• GOAL OF THE EXERCISE:
The entries must be retyped exactly, down to the last line.
= = = = = = =
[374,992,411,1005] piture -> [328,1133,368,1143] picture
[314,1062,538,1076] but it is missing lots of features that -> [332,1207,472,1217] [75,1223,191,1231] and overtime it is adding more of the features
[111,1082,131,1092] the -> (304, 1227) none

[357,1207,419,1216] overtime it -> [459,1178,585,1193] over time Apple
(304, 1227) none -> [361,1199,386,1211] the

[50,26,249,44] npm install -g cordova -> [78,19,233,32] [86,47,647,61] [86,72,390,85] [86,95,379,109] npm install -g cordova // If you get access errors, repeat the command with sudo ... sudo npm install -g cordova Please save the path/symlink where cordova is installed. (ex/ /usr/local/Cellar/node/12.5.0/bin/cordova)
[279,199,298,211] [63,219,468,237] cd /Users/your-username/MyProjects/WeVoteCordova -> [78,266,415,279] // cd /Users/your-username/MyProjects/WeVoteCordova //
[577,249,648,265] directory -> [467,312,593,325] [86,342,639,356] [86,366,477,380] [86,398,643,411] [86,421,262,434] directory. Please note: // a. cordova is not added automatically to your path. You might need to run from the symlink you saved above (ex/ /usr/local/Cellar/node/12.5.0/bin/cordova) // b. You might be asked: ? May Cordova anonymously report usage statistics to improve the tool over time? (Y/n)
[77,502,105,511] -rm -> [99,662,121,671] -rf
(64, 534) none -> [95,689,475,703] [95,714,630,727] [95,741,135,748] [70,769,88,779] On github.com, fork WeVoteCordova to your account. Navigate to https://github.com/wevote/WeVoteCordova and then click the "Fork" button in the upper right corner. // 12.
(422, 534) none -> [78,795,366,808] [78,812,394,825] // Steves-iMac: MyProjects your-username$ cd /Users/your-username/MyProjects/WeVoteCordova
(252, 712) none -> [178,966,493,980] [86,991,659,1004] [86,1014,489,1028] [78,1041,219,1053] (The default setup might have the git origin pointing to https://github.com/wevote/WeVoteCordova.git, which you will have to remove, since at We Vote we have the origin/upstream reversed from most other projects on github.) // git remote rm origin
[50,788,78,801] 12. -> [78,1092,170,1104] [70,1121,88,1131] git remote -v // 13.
= = = = = = =
• SOLUTION FOR THIS TASK:
[374,992,411,1005] piture -> [328,1133,368,1143] picture
[314,1062,538,1076] but it is missing lots of features that -> [332,1207,472,1217] [75,1223,191,1231] and overtime it is adding more of the features
[111,1082,131,1092] the -> (304, 1227) none

[357,1207,419,1216] overtime it -> [459,1178,585,1193] over time Apple
(304, 1227) none -> [361,1199,386,1211] the

[50,26,249,44] npm install -g cordova -> [78,19,233,32] [86,47,647,61] [86,72,390,85] [86,95,379,109] npm install -g cordova // If you get access errors, repeat the command with sudo ... sudo npm install -g cordova Please save the path/symlink where cordova is installed. (ex/ /usr/local/Cellar/node/12.5.0/bin/cordova)
[279,199,298,211] [63,219,468,237] cd /Users/your-username/MyProjects/WeVoteCordova -> [78,266,415,279] // cd /Users/your-username/MyProjects/WeVoteCordova //
[577,249,648,265] directory -> [467,312,593,325] [86,342,639,356] [86,366,477,380] [86,398,643,411] [86,421,262,434] directory. Please note: // a. cordova is not added automatically to your path. You might need to run from the symlink you saved above (ex/ /usr/local/Cellar/node/12.5.0/bin/cordova) // b. You might be asked: ? May Cordova anonymously report usage statistics to improve the tool over time? (Y/n)
[77,502,105,511] -rm -> [99,662,121,671] -rf
(64, 534) none -> [95,689,475,703] [95,714,630,727] [95,741,135,748] [70,769,88,779] On github.com, fork WeVoteCordova to your account. Navigate to https://github.com/wevote/WeVoteCordova and then click the "Fork" button in the upper right corner. // 12.
(422, 534) none -> [78,795,366,808] [78,812,394,825] // Steves-iMac: MyProjects your-username$ cd /Users/your-username/MyProjects/WeVoteCordova
(252, 712) none -> [178,966,493,980] [86,991,659,1004] [86,1014,489,1028] [78,1041,219,1053] (The default setup might have the git origin pointing to https://github.com/wevote/WeVoteCordova.git, which you will have to remove, since at We Vote we have the origin/upstream reversed from most other projects on github.) // git remote rm origin
[50,788,78,801] 12. -> [78,1092,170,1104] [70,1121,88,1131] git remote -v // 13.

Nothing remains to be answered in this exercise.